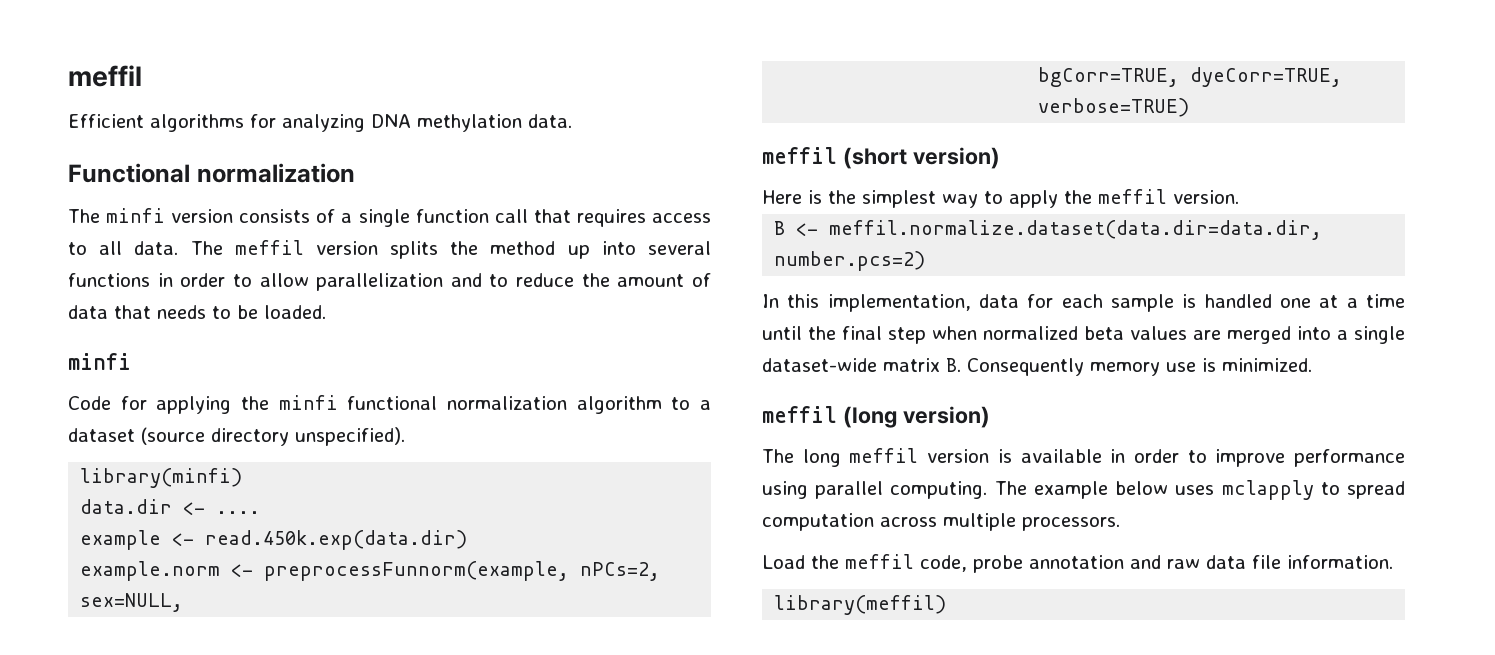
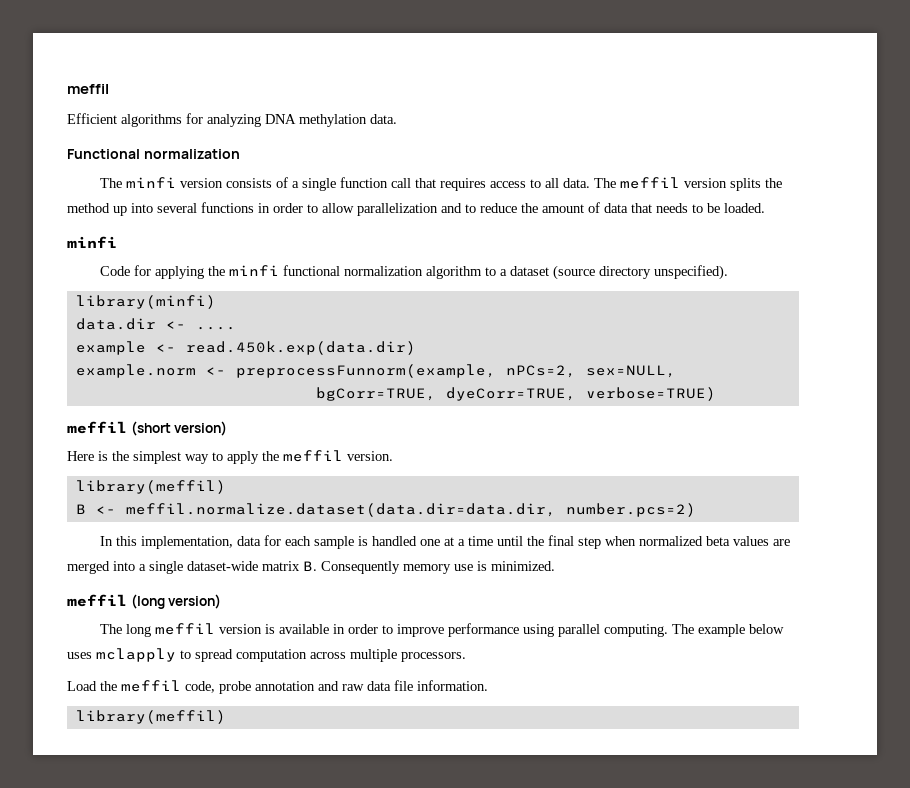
(1239, 197) none -> [75,480,226,494] // library(meffil)

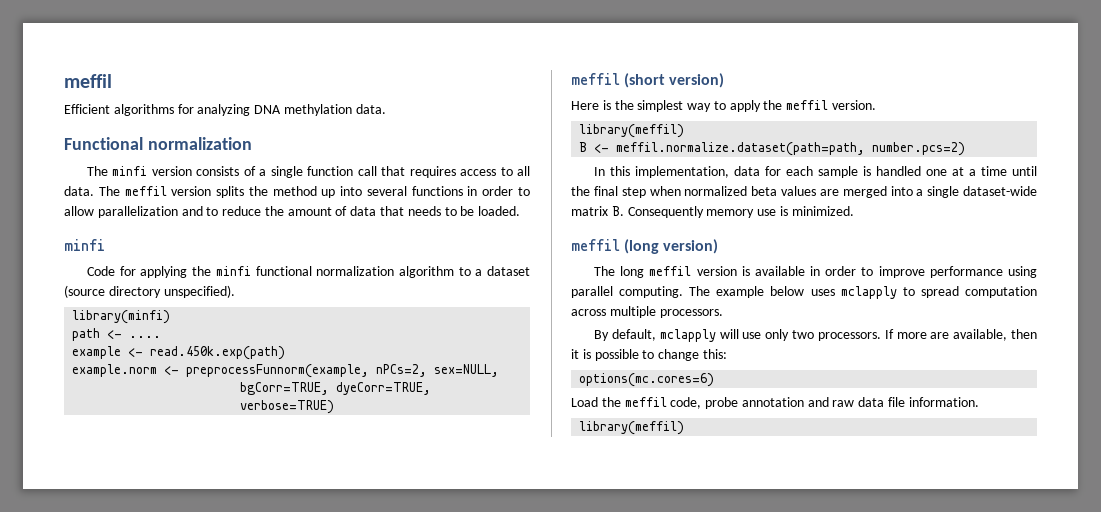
[75,318,156,330] data.dir -> [72,328,101,341] path
[185,341,416,355] read.450k.exp(data.dir) -> [150,346,286,360] read.450k.exp(path)
[125,503,556,517] meffil.normalize.dataset(data.dir=data.dir, -> [616,142,866,156] meffil.normalize.dataset(path=path,
(466, 657) none -> [594,329,1037,342] [571,349,727,361] [579,373,715,387] // By default, mclapply will use only two processors. If more are available, then it is possible to change this: // options(mc.cores=6)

-.-.-

#### [EXERCISE GOAL]
Reproduce each line of the data containing the word "path".

#### [YOUR SOLUTION]
[75,318,156,330] data.dir -> [72,328,101,341] path
[185,341,416,355] read.450k.exp(data.dir) -> [150,346,286,360] read.450k.exp(path)
[125,503,556,517] meffil.normalize.dataset(data.dir=data.dir, -> [616,142,866,156] meffil.normalize.dataset(path=path,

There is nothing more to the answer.